One hundred sintered KATANA Zirconia STML disks (Kuraray Noritake) were divided into five groups (n = 20 each): no surface treatment (control), air-particle abrasion with 50 μm aluminium oxide at 2 bar for 10 seconds, air-abrasion with 50 μm glass beads at 0.25 MPa for 20 seconds, immersion in Zircos E etching solution for 2 hours, and immersion in 48% hydrofluoric acid heated to 25°C for 30 minutes. Cylindrical composite specimens were bonded with Panavia V5 dual-cure resin cement. Each group was split into two subgroups: shear bond strength (SBS) tested after 48 hours in distilled water, or after 10,000 thermocycles (5–55°C, 30-second dwell). Failure modes were classified by SEM at 75x magnification.

Key Findings

  • Alumina air-abrasion delivered the highest bond strength at 14.98 MPa (pre-ageing) and 13.47 MPa after thermocycling, maintaining 90% of its initial value through simulated ageing
  • Heated 48% HF acid matched alumina statistically at 14.8 MPa (pre-ageing) and 13.15 MPa (post-ageing), but requires concentrated acid at temperatures that make it clinically impractical and potentially dangerous
  • Glass bead abrasion produced moderate results (9.29 MPa dropping to 8.56 MPa), significantly inferior to alumina but superior to no treatment
  • Zircos E etching solution performed worst among all active treatments at just 4.83 MPa, declining to 4.16 MPa after thermocycling and showing 100% adhesive failure, undermining its marketing proposition as a chairside zirconia etch
  • All groups showed significant SBS reduction after thermocycling, reinforcing that any bonding study without ageing protocols provides an incomplete clinical picture
  • Mixed failure modes dominated in high-performing groups, while control and Zircos E shifted to 100% adhesive failure after thermocycling, indicating complete bond degradation
  • Limitation: in vitro shear bond testing does not replicate the complex stress distribution of clinical loading

The Zircos E result is the quiet disappointment here. A purpose-built zirconia etching system that costs real money and requires two hours of immersion produced bond strengths worse than simply doing nothing with alumina particles for ten seconds. Marketing occasionally outpaces metallurgy.
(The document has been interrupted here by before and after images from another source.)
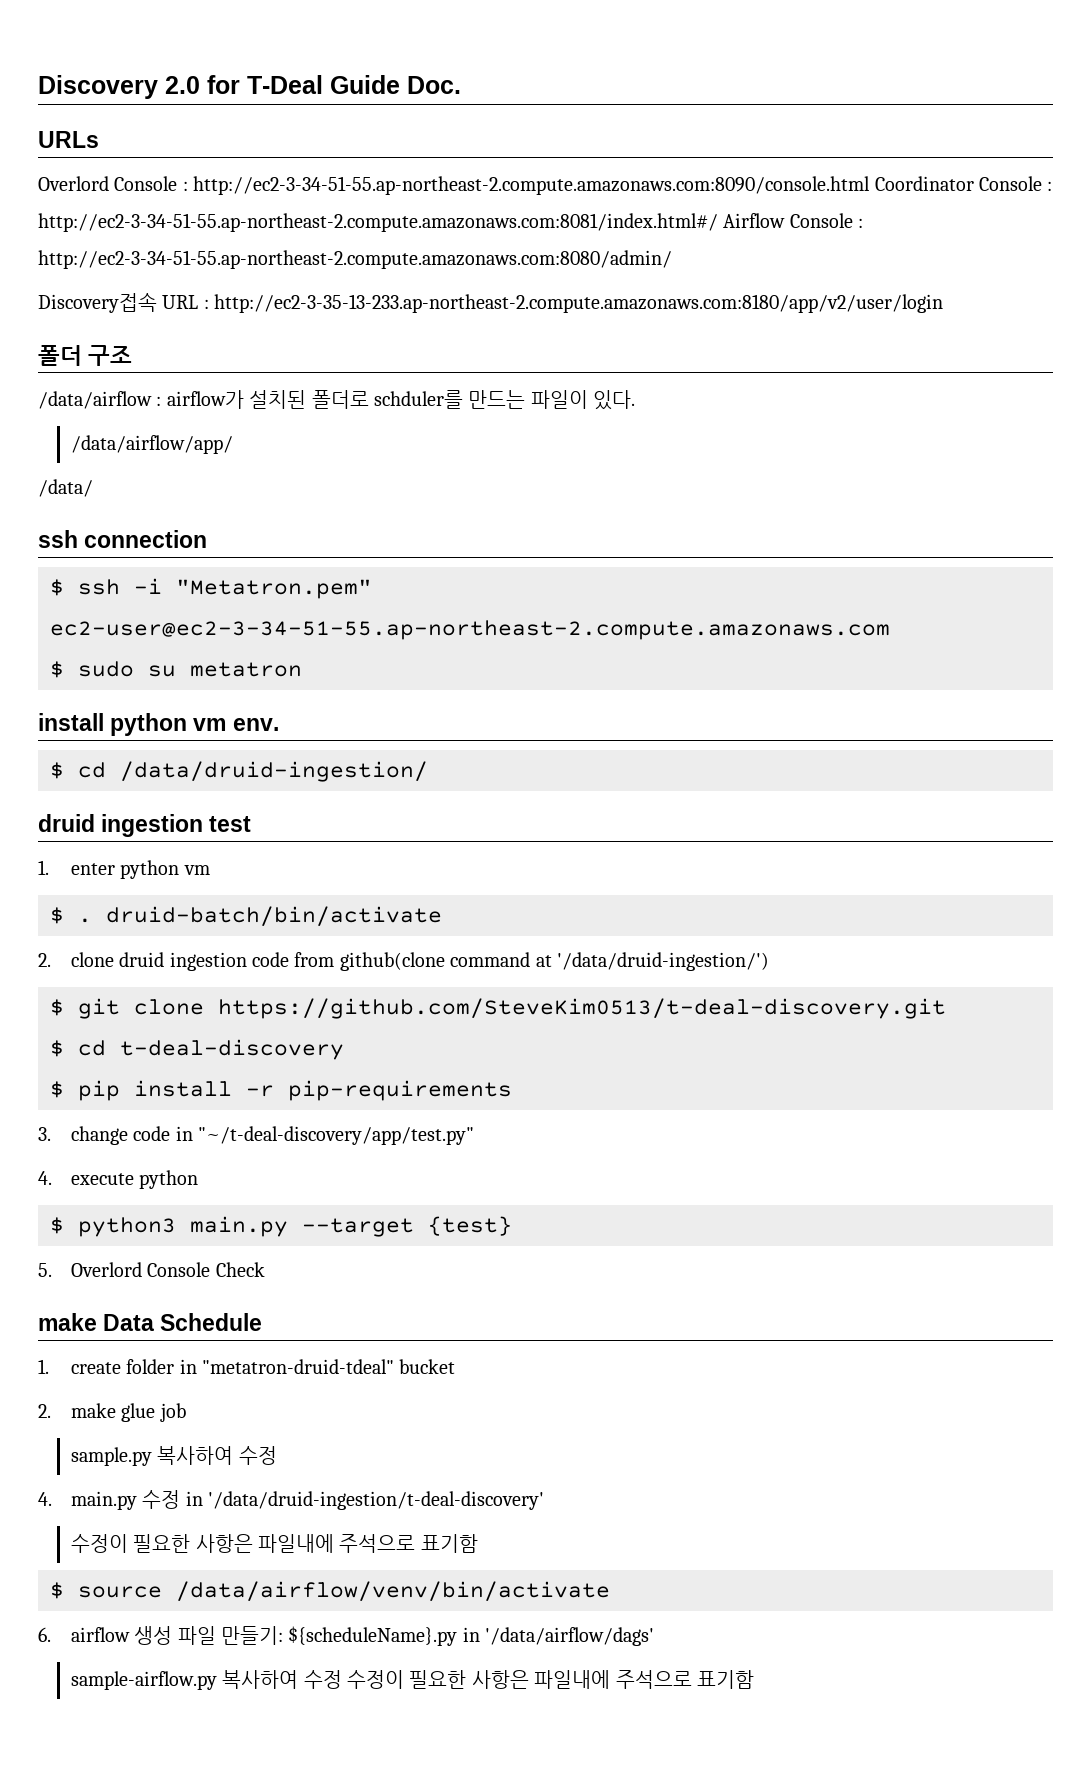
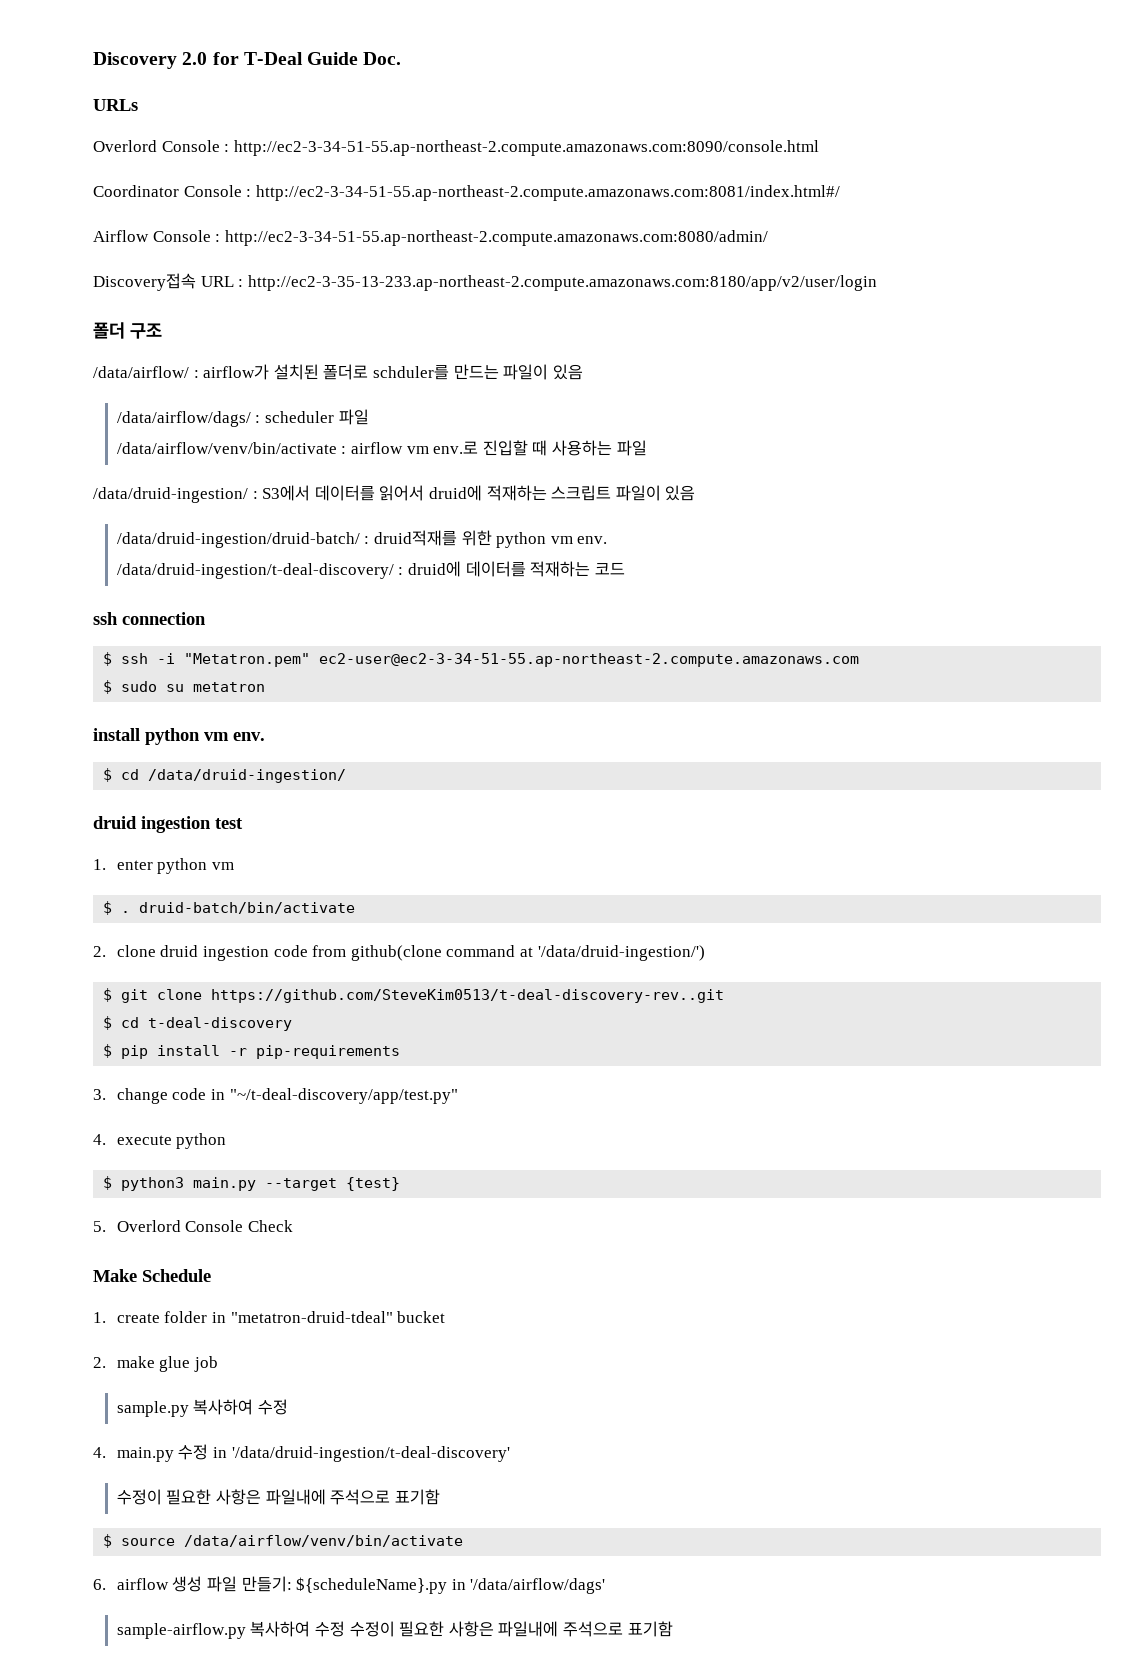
- Overlord Console : http://ec2-3-34-51-55.ap-northeast-2.compute.amazonaws.com:8090/console.html Coordinator Console : http://ec2-3-34-51-55.ap-northeast-2.compute.amazonaws.com:8081/index.html#/ Airflow Console : http://ec2-3-34-51-55.ap-northeast-2.compute.amazonaws.com:8080/admin/
+ Overlord Console : http://ec2-3-34-51-55.ap-northeast-2.compute.amazonaws.com:8090/console.html
+ Coordinator Console : http://ec2-3-34-51-55.ap-northeast-2.compute.amazonaws.com:8081/index.html#/
+ Airflow Console : http://ec2-3-34-51-55.ap-northeast-2.compute.amazonaws.com:8080/admin/
- /data/airflow : airflow가 설치된 폴더로 schduler를 만드는 파일이 있다.
- /data/airflow/app/
- /data/
+ /data/airflow/ : airflow가 설치된 폴더로 schduler를 만드는 파일이 있음
+ /data/airflow/dags/ : scheduler 파일
+ /data/airflow/venv/bin/activate : airflow vm env.로 진입할 때 사용하는 파일
+ /data/druid-ingestion/ : S3에서 데이터를 읽어서 druid에 적재하는 스크립트 파일이 있음
+ /data/druid-ingestion/druid-batch/ : druid적재를 위한 python vm env.
+ /data/druid-ingestion/t-deal-discovery/ : druid에 데이터를 적재하는 코드
- $ git clone https://github.com/SteveKim0513/t-deal-discovery.git
+ $ git clone https://github.com/SteveKim0513/t-deal-discovery-rev..git
- make Data Schedule
+ Make Schedule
💡 The Clinical Bottom Line

The message from this study is both reassuring and slightly boring, which is exactly what you want from adhesion science: alumina air-particle abrasion with 50 μm Al₂O₃ followed by an MDP-containing resin cement remains the gold standard for bonding to high-translucency zirconia. It is the cheapest option, the fastest option, and the most durable option after ageing. Novel etching systems have not yet produced a clinically viable alternative. If your protocol already involves sandblasting and Panavia, this paper confirms you can stop second-guessing yourself. If it does not, this would be an excellent time to start.

Dr Samuel Rosehill is a general dentist with a prosthodontic focus, practising at Ethical Dental in Coffs Harbour, NSW. He holds a BDSc (Hons) from the University of Queensland, an MBA, an MMktg, and an MClinDent in Fixed & Removable Prosthodontics (Distinction) from King’s College London.
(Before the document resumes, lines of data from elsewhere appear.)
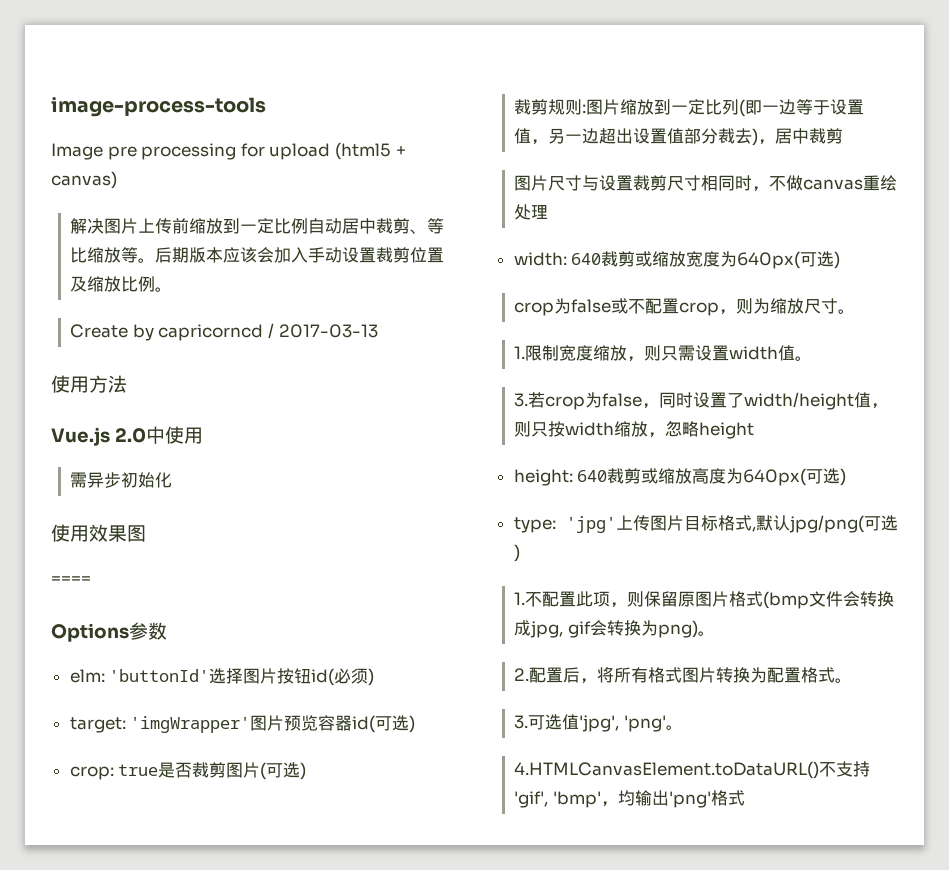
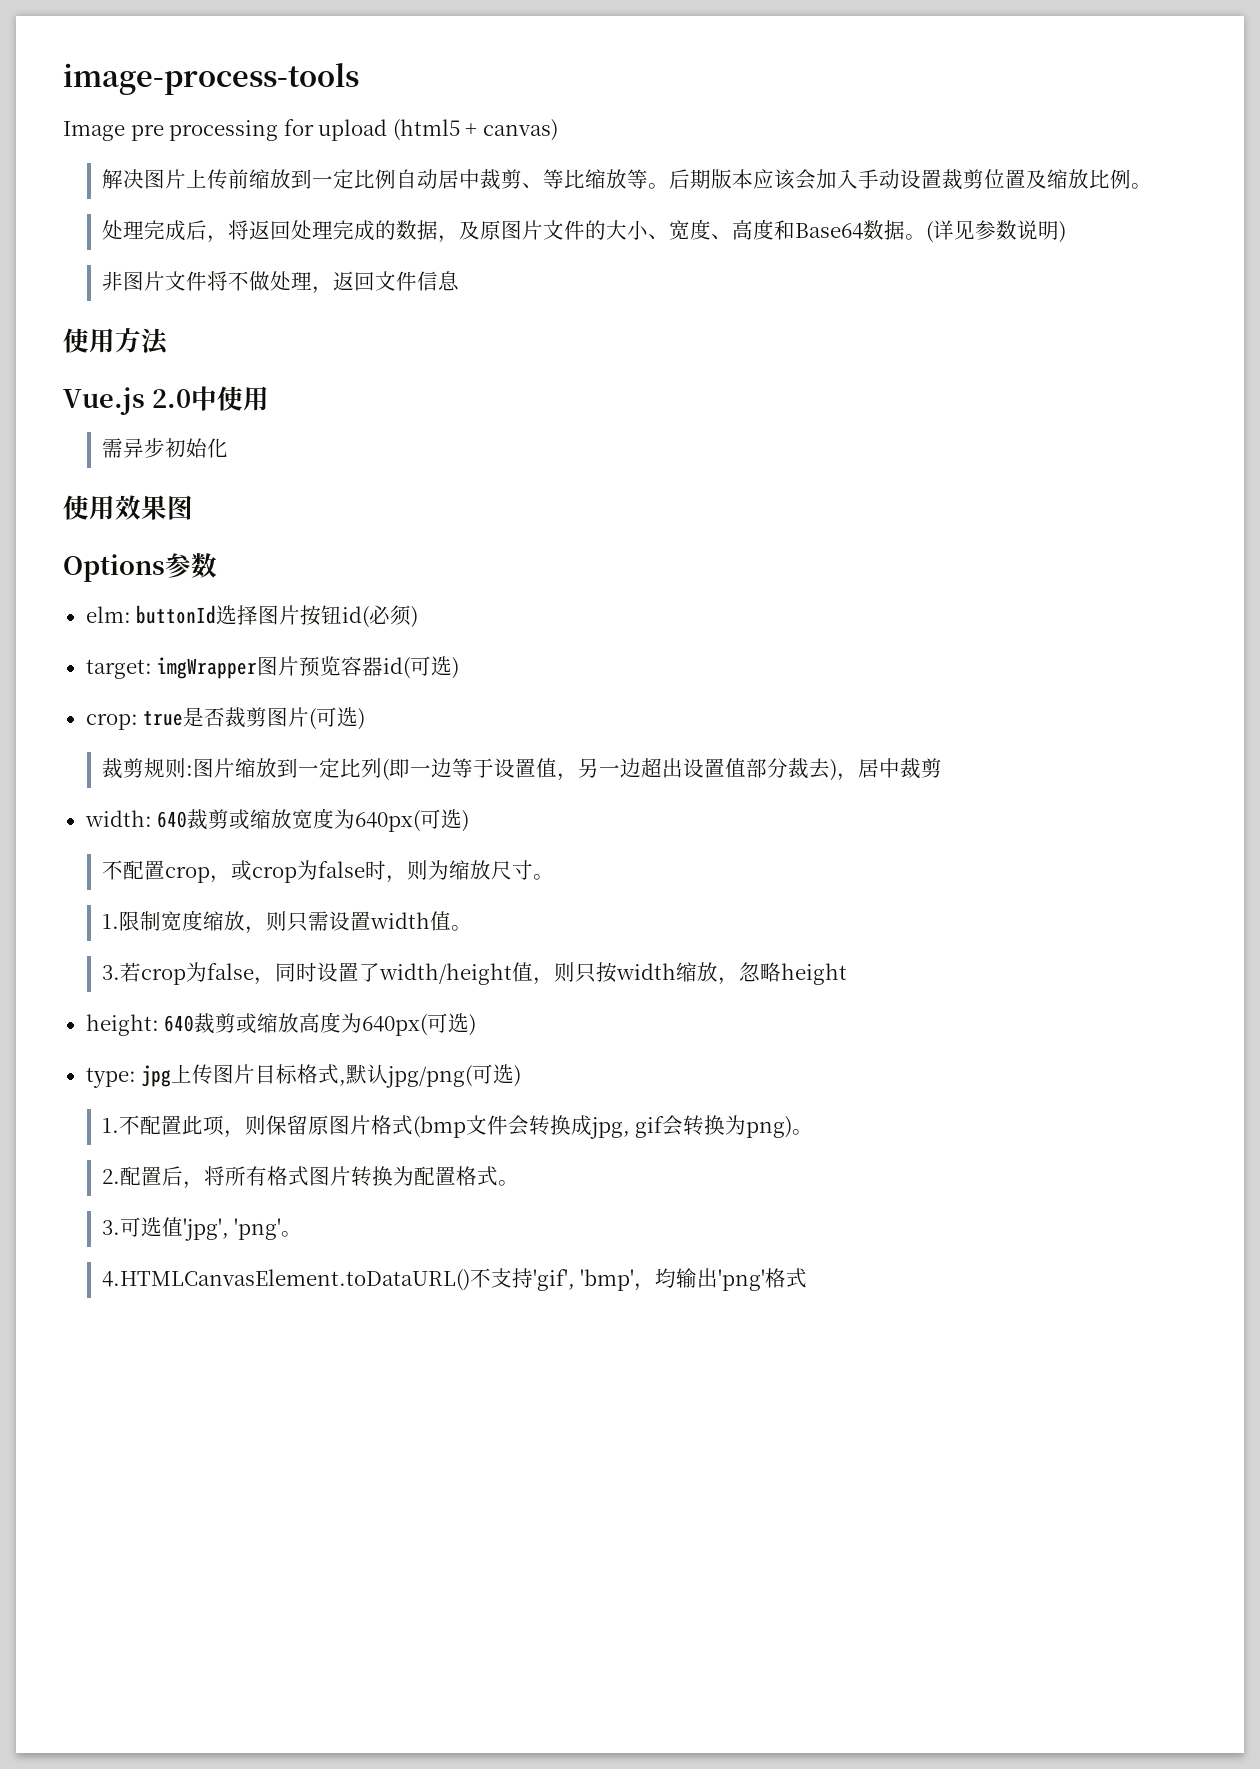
- Create by capricorncd / 2017-03-13
+ 处理完成后，将返回处理完成的数据，及原图片文件的大小、宽度、高度和Base64数据。(详见参数说明)
+ 非图片文件将不做处理，返回文件信息
- ====
- elm: 'buttonId'选择图片按钮id(必须)
+ elm: buttonId选择图片按钮id(必须)
- target: 'imgWrapper'图片预览容器id(可选)
+ target: imgWrapper图片预览容器id(可选)
- 图片尺寸与设置裁剪尺寸相同时，不做canvas重绘处理
- crop为false或不配置crop，则为缩放尺寸。
+ 不配置crop，或crop为false时，则为缩放尺寸。
- type: 'jpg'上传图片目标格式,默认jpg/png(可选)
+ type: jpg上传图片目标格式,默认jpg/png(可选)

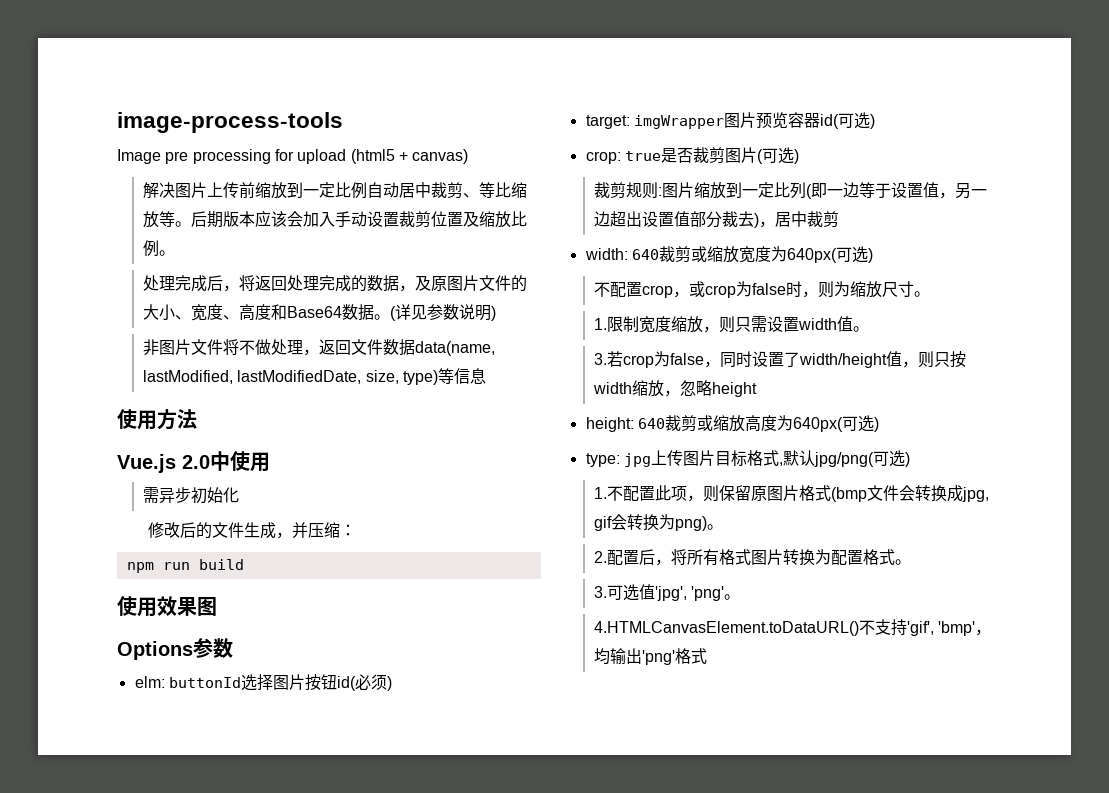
- 非图片文件将不做处理，返回文件信息
+ 非图片文件将不做处理，返回文件数据data(name, lastModified, lastModifiedDate, size, type)等信息
+ 修改后的文件生成，并压缩：
+ npm run build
Reference: FNU K, Musharbash L, Ozer F, et al. The effect of different surface treatments on the bond strength to zirconia. J Prosthodont. 2025;34:734–740. doi:10.1111/jopr.14068

Clinical Relevance

Alumina air-particle abrasion with 50 μm Al₂O₃ combined with MDP-containing resin cement remains the most effective and practical protocol for bonding to high-translucency zirconia — newer etching methods do not yet offer a clinically viable alternative.

Disclosure: The author has no financial conflicts of interest related to the products or topics discussed in this review. This is an independent summary prepared for educational purposes.